** DESCRIPTION OF THE TASK **
In duplicating the lines below, keep every word unchanged and drop the pictures.
--- RECORDS FOR THIS EXERCISE Enclosed Below ---
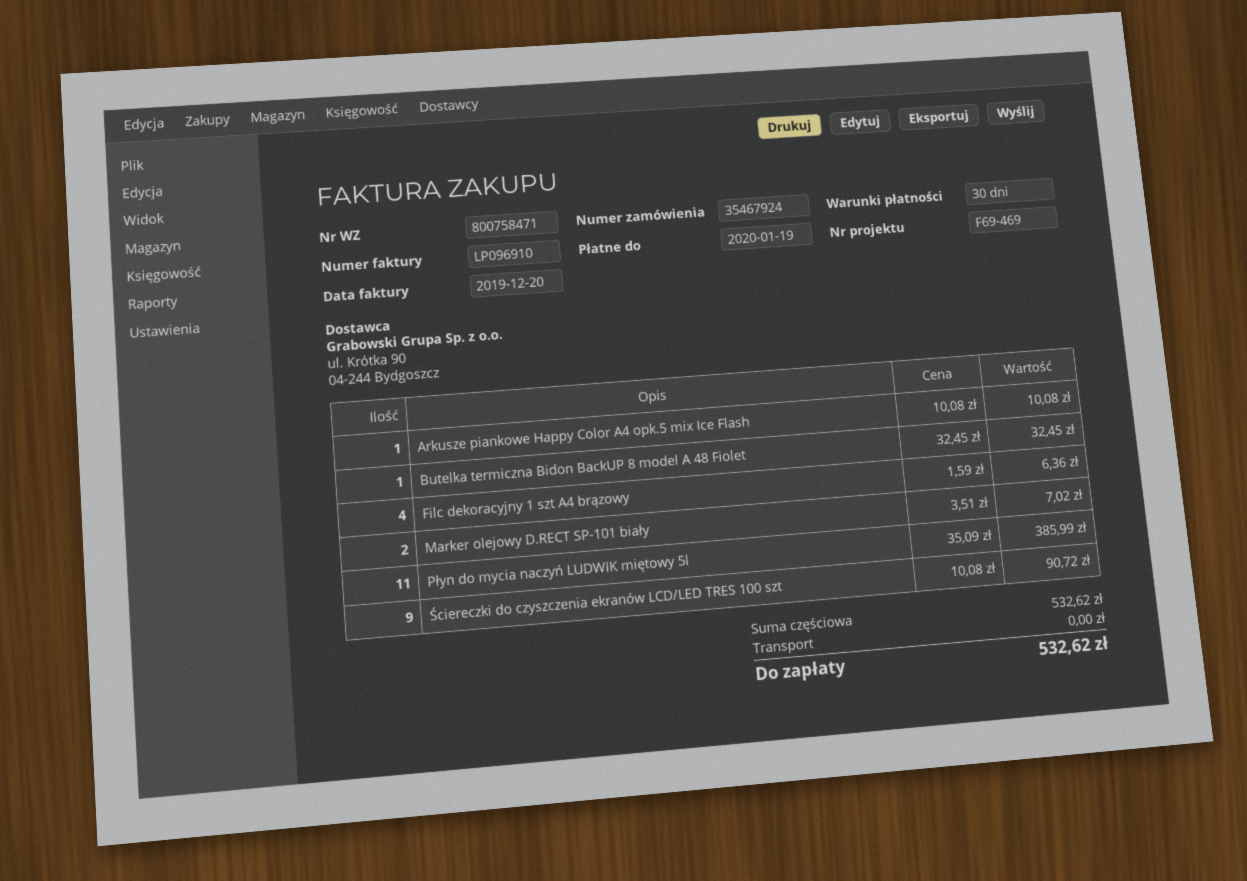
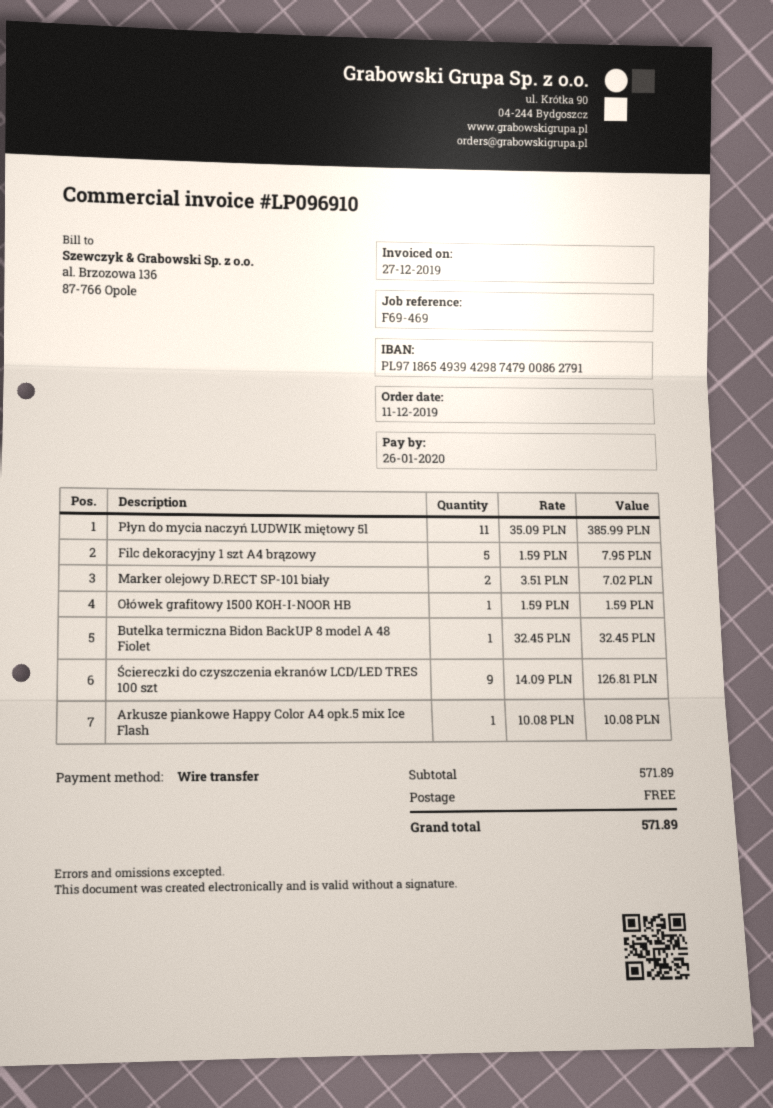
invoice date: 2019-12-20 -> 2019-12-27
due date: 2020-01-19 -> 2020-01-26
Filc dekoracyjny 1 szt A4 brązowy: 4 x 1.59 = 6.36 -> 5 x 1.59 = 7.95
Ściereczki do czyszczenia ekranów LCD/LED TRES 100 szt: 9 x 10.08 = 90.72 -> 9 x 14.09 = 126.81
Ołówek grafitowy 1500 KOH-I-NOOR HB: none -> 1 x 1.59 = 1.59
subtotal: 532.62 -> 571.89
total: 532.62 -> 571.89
--- End of Enclosed RECORDS FOR THIS EXERCISE ---
** ANSWER TO THIS EXERCISE **
invoice date: 2019-12-20 -> 2019-12-27
due date: 2020-01-19 -> 2020-01-26
Filc dekoracyjny 1 szt A4 brązowy: 4 x 1.59 = 6.36 -> 5 x 1.59 = 7.95
Ściereczki do czyszczenia ekranów LCD/LED TRES 100 szt: 9 x 10.08 = 90.72 -> 9 x 14.09 = 126.81
Ołówek grafitowy 1500 KOH-I-NOOR HB: none -> 1 x 1.59 = 1.59
subtotal: 532.62 -> 571.89
total: 532.62 -> 571.89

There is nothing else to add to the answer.